子供の教育、という言葉を聴いたとき、思い浮かべるものはそれぞれ違う。
「教育=成績」とか「いい学校に入っていい会社に」のためのプロセスととらえる人も多いかもしれない。(もはやその先の受け皿さえ危うい状況にはなっているけれど)


ただ、それ以前1人の人間として「幸せに生きていく力」をつけること。
今の時代、人間としての土台をしっかり作ることが必要だと私は思う。
見えにくい「根底の根底」のようなもの。それをどう育むのか?




これから、格差は否応なく広がってゆくだろう。


 
そんな中で「貧しくても荒れない」ためにどうしたらいいのか?
一体何がセーフティーネットに成りえるのか。


様々な状況の中で生まれてくる子供たちが一人ひとり幸せになれるように願い、考えたい。

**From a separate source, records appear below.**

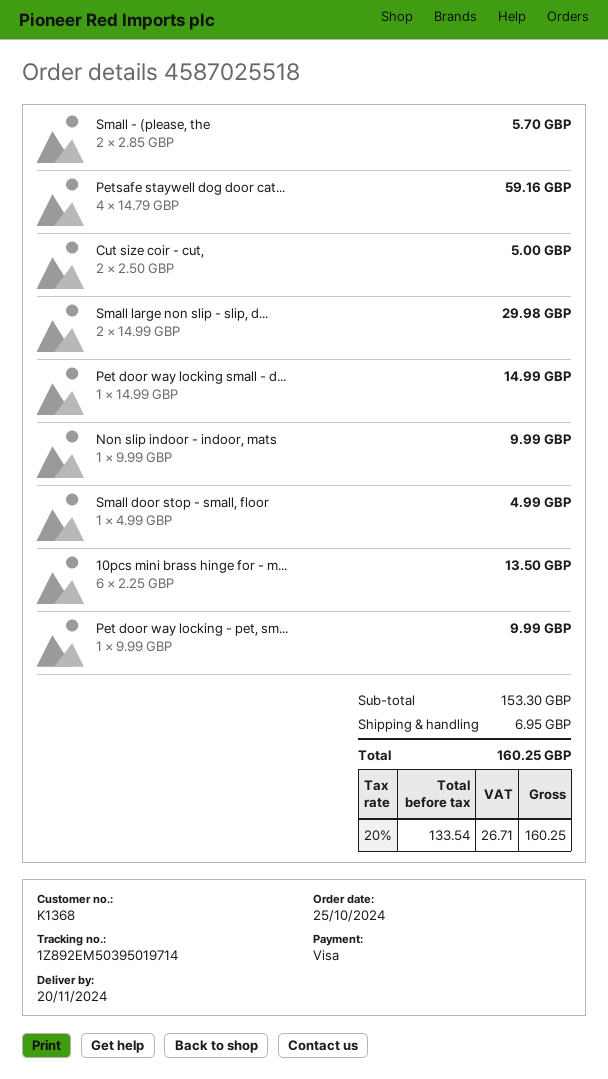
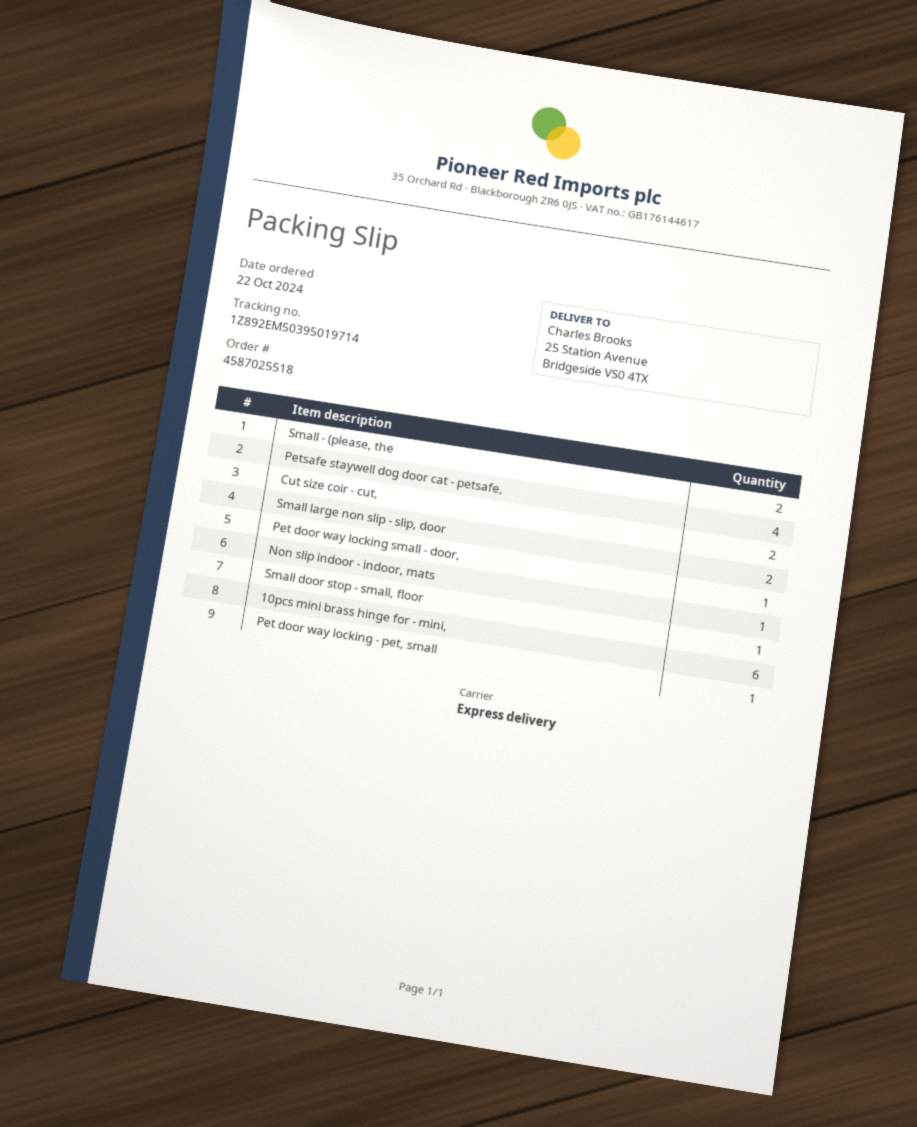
order date: 2024-10-25 -> 2024-10-22

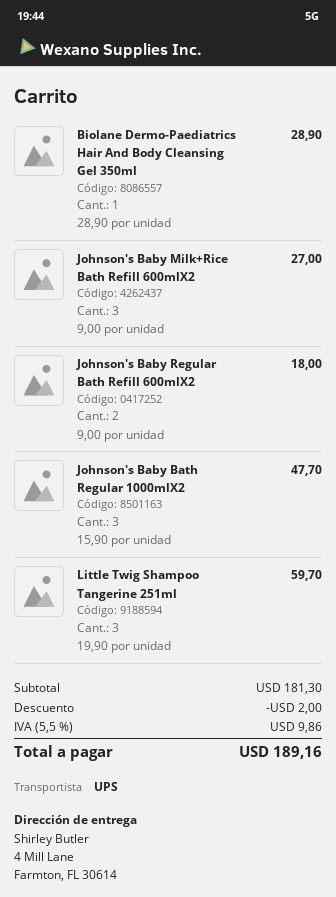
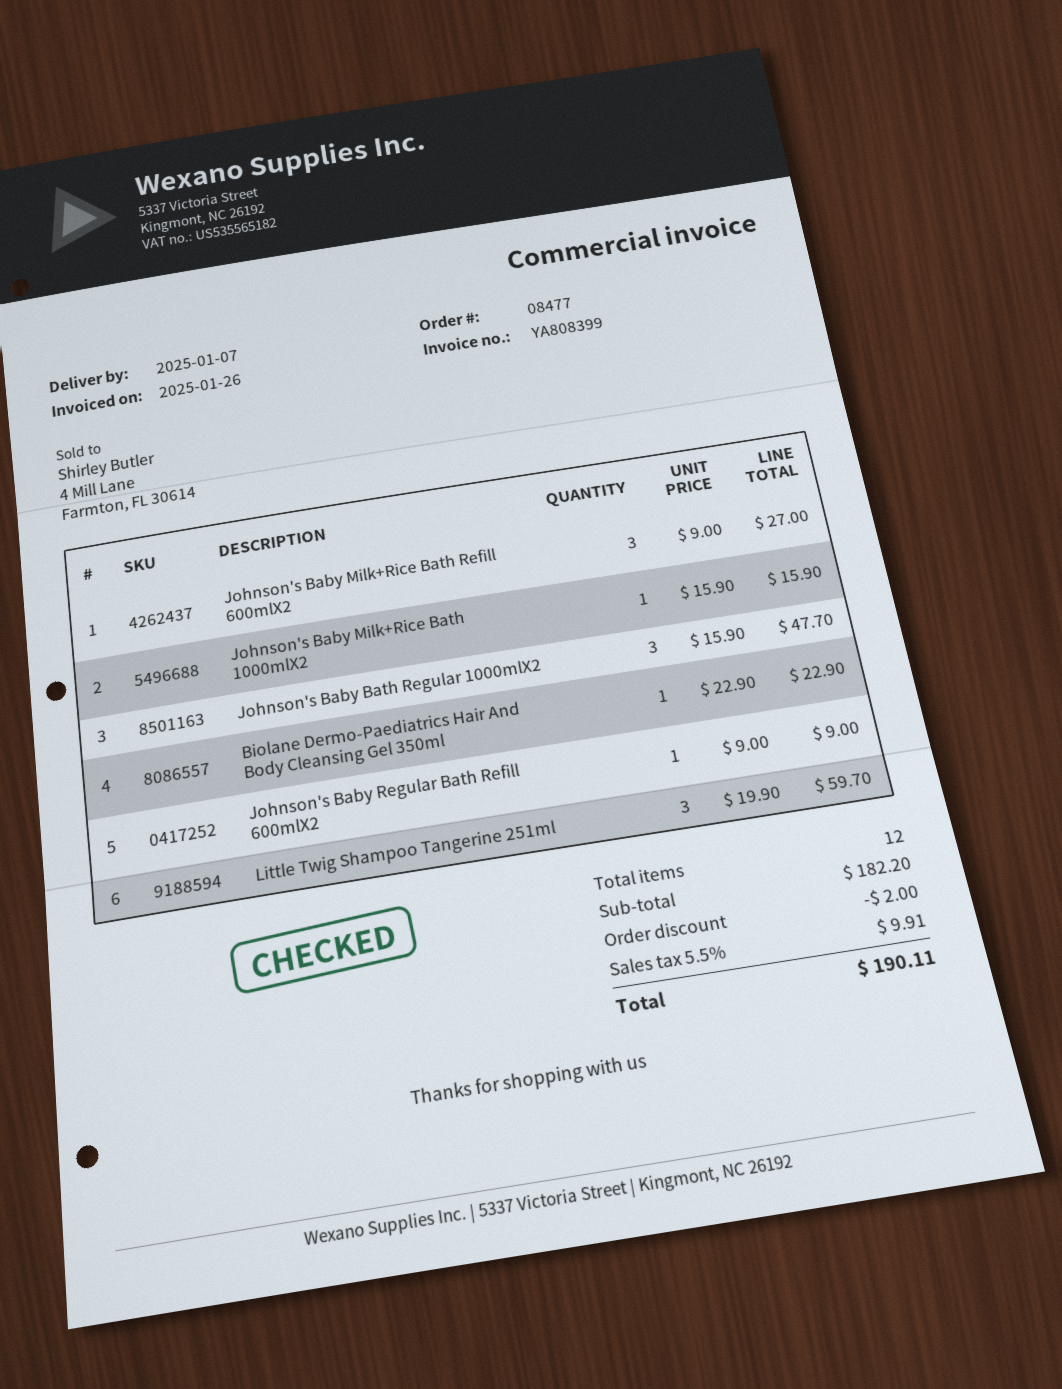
Biolane Dermo-Paediatrics Hair And Body Cleansing Gel 350ml: 1 x 28.90 = 28.90 -> 1 x 22.90 = 22.90
Johnson's Baby Regular Bath Refill 600mlX2: 2 x 9.00 = 18.00 -> 1 x 9.00 = 9.00
Johnson's Baby Milk+Rice Bath 1000mlX2: none -> 1 x 15.90 = 15.90
subtotal: 181.30 -> 182.20
tax: 5.5% = 9.86 -> 5.5% = 9.91
total: 189.16 -> 190.11

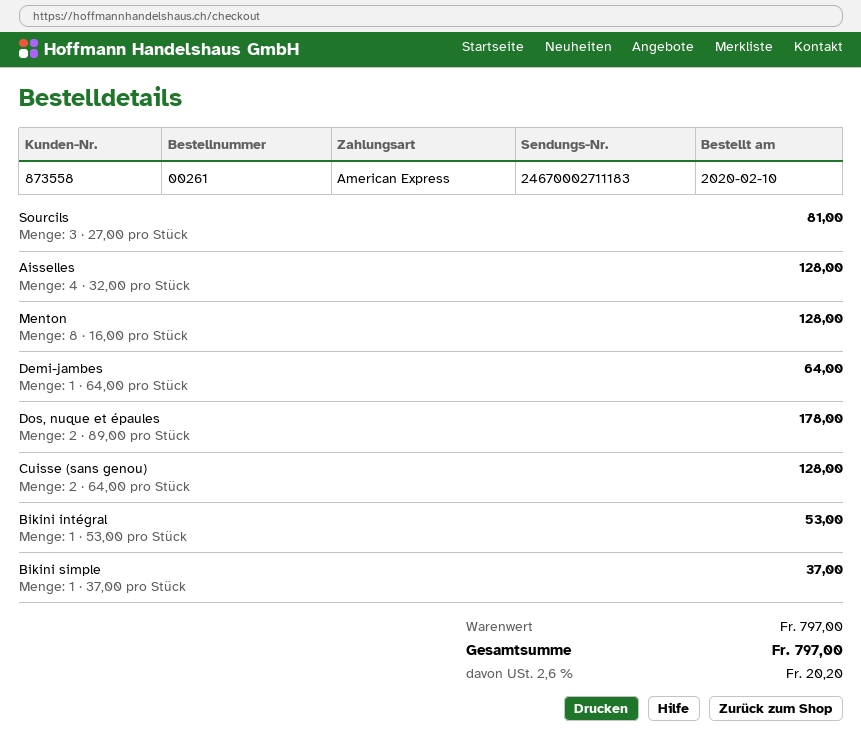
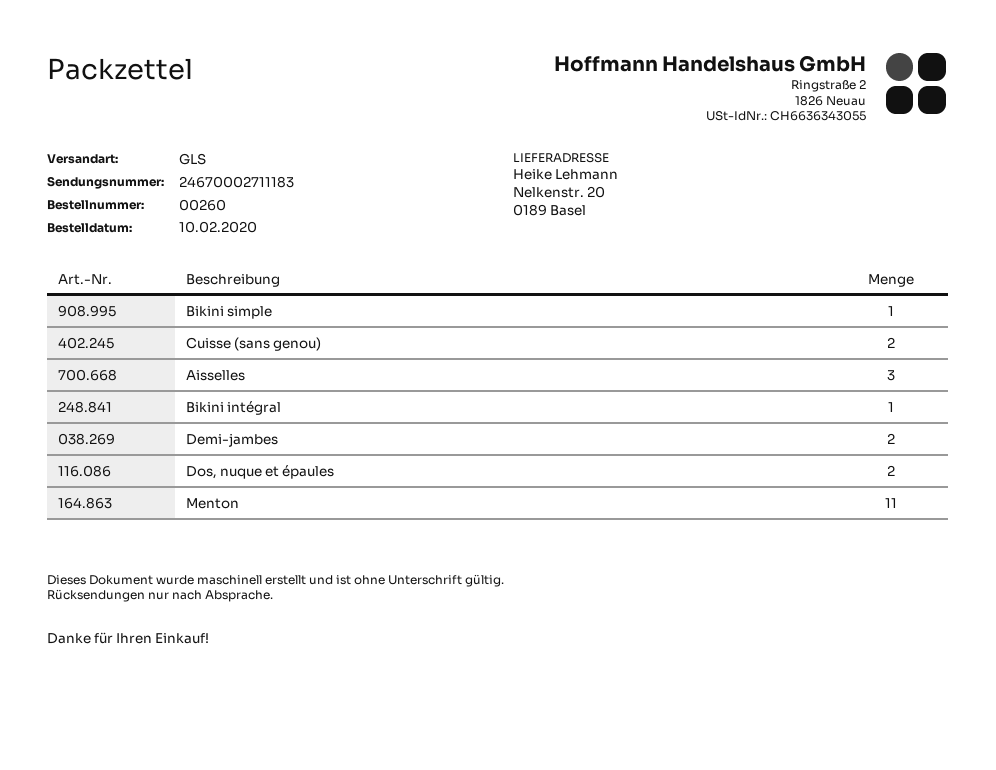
order number: 00261 -> 00260
Sourcils: 3 -> none
Aisselles: 4 -> 3
Menton: 8 -> 11
Demi-jambes: 1 -> 2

また、植松電機の植松努氏もFBにこのような記事を寄せられています。
よかったら目を通してみて下さい。

植松電機には、かなり偏差値が高い学校が
体験学習にくることが多いです。

しかし、そういう学校には、たいてい、数名は微妙な生徒がいます。
表情に乏しく、目を合わすことができず、...
会話もままならず、リアクションもない。

以前、ある大学の講義にいったときも、
そこは、無音無響室かな、と思うほどに、
なんの反応もない子達がびっしりでした。

そういう人たちは、おそらく、働くときに、
相当苦労すると思います。
というか、就職は難しいかもしれません。
でも、偏差値は高いのです。

僕は、こういう子達は、
受験対策の授業なんかよりも、
もっと違う授業を受けた方がいいと思います。
そうしないと、社会に出てから、すごく困るはずです。
彼らには、特別な支援が必要です。

親も、先生も、おかしさに気がついています。
でも、偏差値が高いから、成績がいいから、なんとなく、
問題から目を背けることができてしまうのかも。

もちろん、偏差値が低い学校にも、そういう子はいます。
そういう場合は、偏差値が低いから、
問題も、まあ、しゃあないなあ、と容認できてしまうのかも。

いやいや、そうじゃないでしょ。
偏差値じゃなくてさ。
人と関わる能力が、働くことに悪影響があるほどに未熟であるならば、それを改善しないとまずいんじゃないのかな。

愛する我が子の価値は、
点数でも偏差値でも学歴でもありません。
それは、そういう評価認定でお金を儲けたい人たちが生み出した資格商法システムにすぎないかもしれません。
しかも、そのシステムの価値観が、子ども達を、人間と関われなくしてしている可能性もあります。

愛する我が子に求めるべきは、
この子と一緒に仕事がしたいなあ。
と思える人にすることだと思います。

さあ、世の中の先生。世の中の保護者の方々。
自分が関わってる子は、「一緒に仕事したいなあ」という人ですか?
そうじゃない、と思ったら、対策をすべきではないかと思います。

まずは、頼って、任せて、感謝して。
ともに何かを成してみたらいいと思います。